Assignment |
Only lines holding the word "height" are wanted. Copy them from the listing below.
◆ ◆ ◆
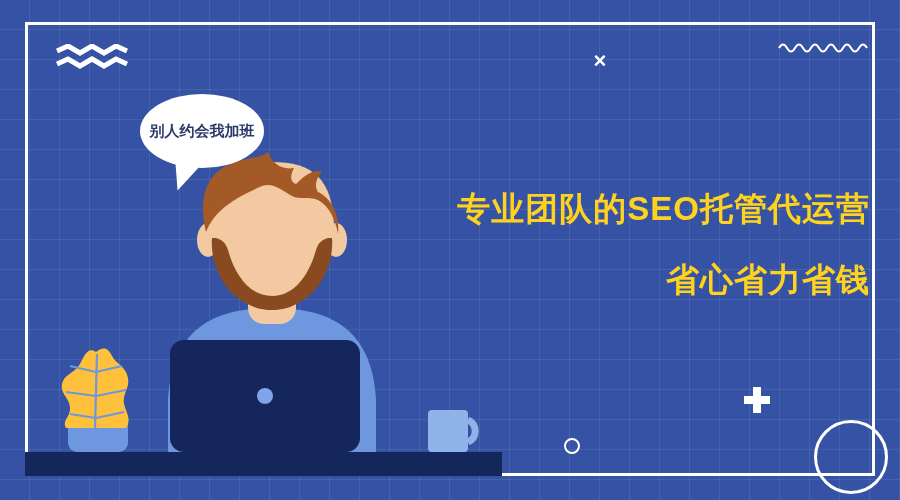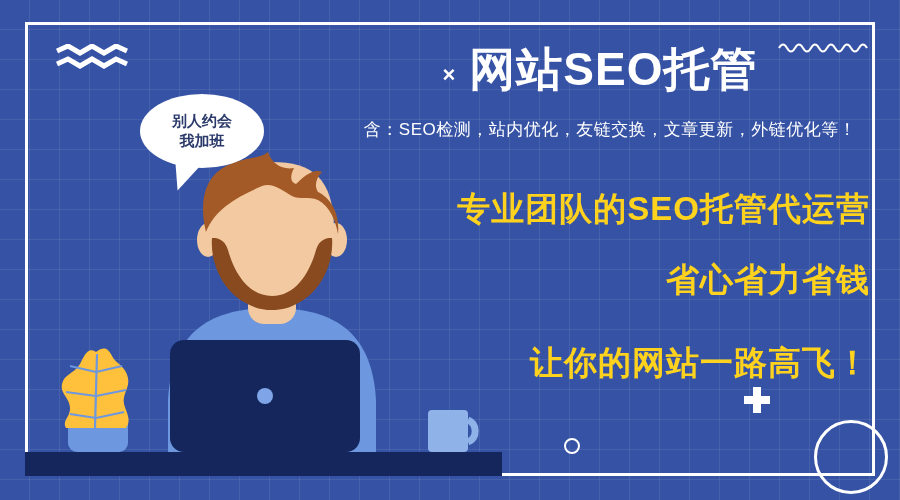--- a/index.html
+++ b/index.html
@@ -101,21 +101,21 @@
   .yline.l2{ font-size:33px; line-height:1; margin-bottom:50px; }
   .yline.l3{ font-size:33px; line-height:1; }
 
   
   .bubble{
     position:absolute;
     left:140px; top:94px;
     width:124px; height:74px;
     background:#ffffff;
     border-radius:50%/50%;
-    display:flex; flex-direction:column;
+    display:flex; 
     align-items:center; justify-content:center;
     color:#2b3a6b;
     font-size:15px;
     line-height:1.35;
     font-weight:bold;
   }
   .bubble-tail{
     position:absolute;
     left:171px; top:158px;
     width:0;height:0;
@@ -224,24 +224,21 @@
   <div class="desk"></div>
 
   <div class="bubble-tail"></div>
   <div class="bubble">
     <span>别人约会</span>
     <span>我加班</span>
   </div>
 
   <div class="title-row">
     <span class="title-x">×</span>
-    <span class="title-main">网站SEO托管</span>
   </div>
 
-  <div class="subtitle">含：SEO检测，站内优化，友链交换，文章更新，外链优化等！</div>
 
   <div class="yellow-lines">
     <div class="yline l1">专业团队的SEO托管代运营</div>
     <div class="yline l2">省心省力省钱</div>
-    <div class="yline l3">让你的网站一路高飞！</div>
   </div>
 
 </div>
 
 </body></html>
◆ ◆ ◆
Response area |
   .yline.l2{ font-size:33px; line-height:1; margin-bottom:50px; }
   .yline.l3{ font-size:33px; line-height:1; }
     width:124px; height:74px;
     line-height:1.35;
     width:0;height:0;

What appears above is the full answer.